Segment Open
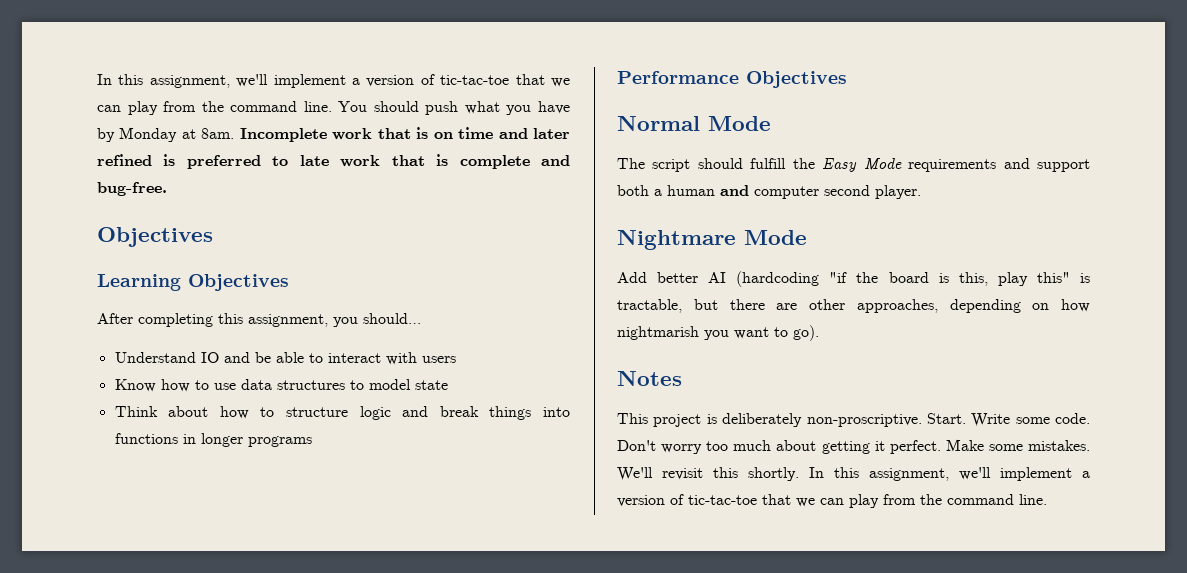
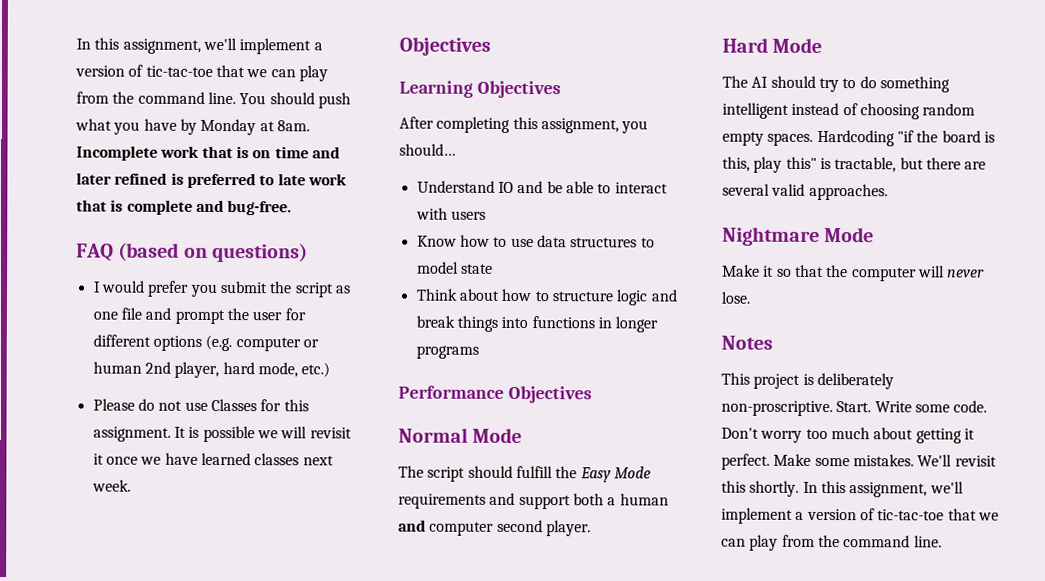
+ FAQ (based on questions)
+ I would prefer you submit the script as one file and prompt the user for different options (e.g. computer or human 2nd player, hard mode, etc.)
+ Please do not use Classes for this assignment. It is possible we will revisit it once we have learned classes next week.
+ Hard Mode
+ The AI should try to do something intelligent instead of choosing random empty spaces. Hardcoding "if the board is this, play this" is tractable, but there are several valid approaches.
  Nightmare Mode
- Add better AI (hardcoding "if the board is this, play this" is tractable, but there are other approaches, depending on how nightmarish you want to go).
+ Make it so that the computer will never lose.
Segment Closed
Segment Open
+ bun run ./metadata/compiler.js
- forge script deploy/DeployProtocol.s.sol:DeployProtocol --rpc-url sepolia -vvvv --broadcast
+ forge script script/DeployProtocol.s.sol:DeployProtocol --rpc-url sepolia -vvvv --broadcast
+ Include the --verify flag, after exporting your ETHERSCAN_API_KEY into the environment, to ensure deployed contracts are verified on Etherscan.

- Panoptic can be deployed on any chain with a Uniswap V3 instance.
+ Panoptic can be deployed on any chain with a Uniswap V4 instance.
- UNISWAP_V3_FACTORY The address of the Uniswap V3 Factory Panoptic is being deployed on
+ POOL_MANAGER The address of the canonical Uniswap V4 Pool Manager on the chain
Segment Closed
Segment Open
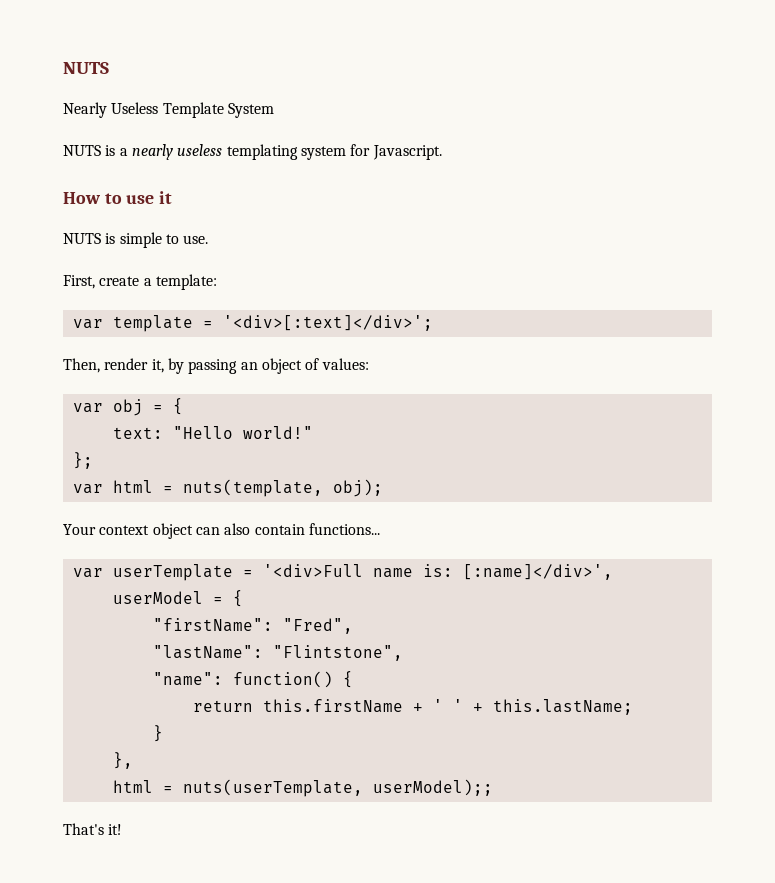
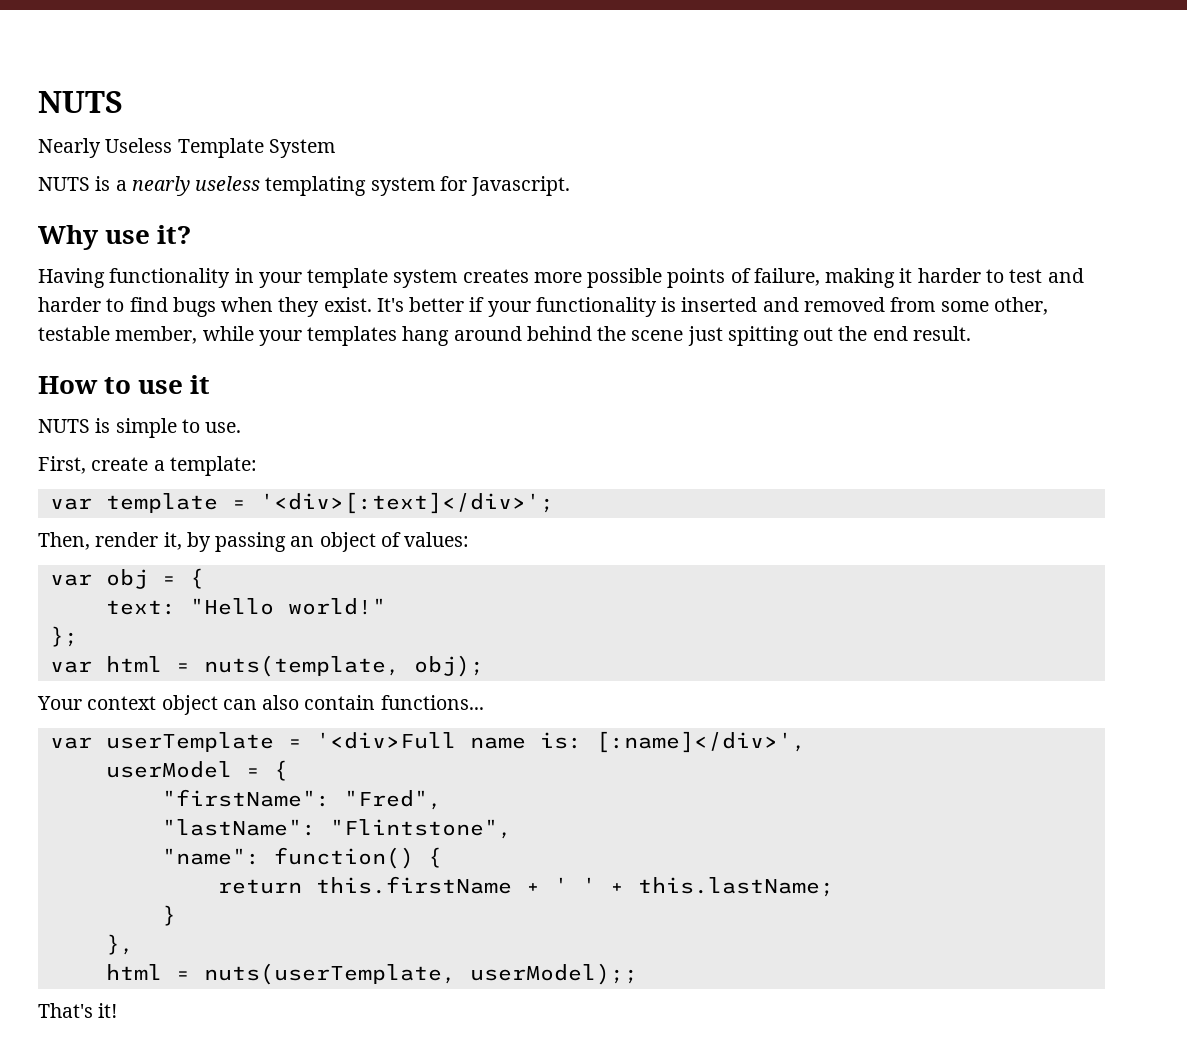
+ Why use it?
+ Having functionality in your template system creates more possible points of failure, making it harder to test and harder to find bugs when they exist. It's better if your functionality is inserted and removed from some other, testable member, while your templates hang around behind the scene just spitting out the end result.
Segment Closed
# [Exercise instructions]
Which lines of the data contain the string "approaches"? Copy each one.

# [Answer]
+ The AI should try to do something intelligent instead of choosing random empty spaces. Hardcoding "if the board is this, play this" is tractable, but there are several valid approaches.
- Add better AI (hardcoding "if the board is this, play this" is tractable, but there are other approaches, depending on how nightmarish you want to go).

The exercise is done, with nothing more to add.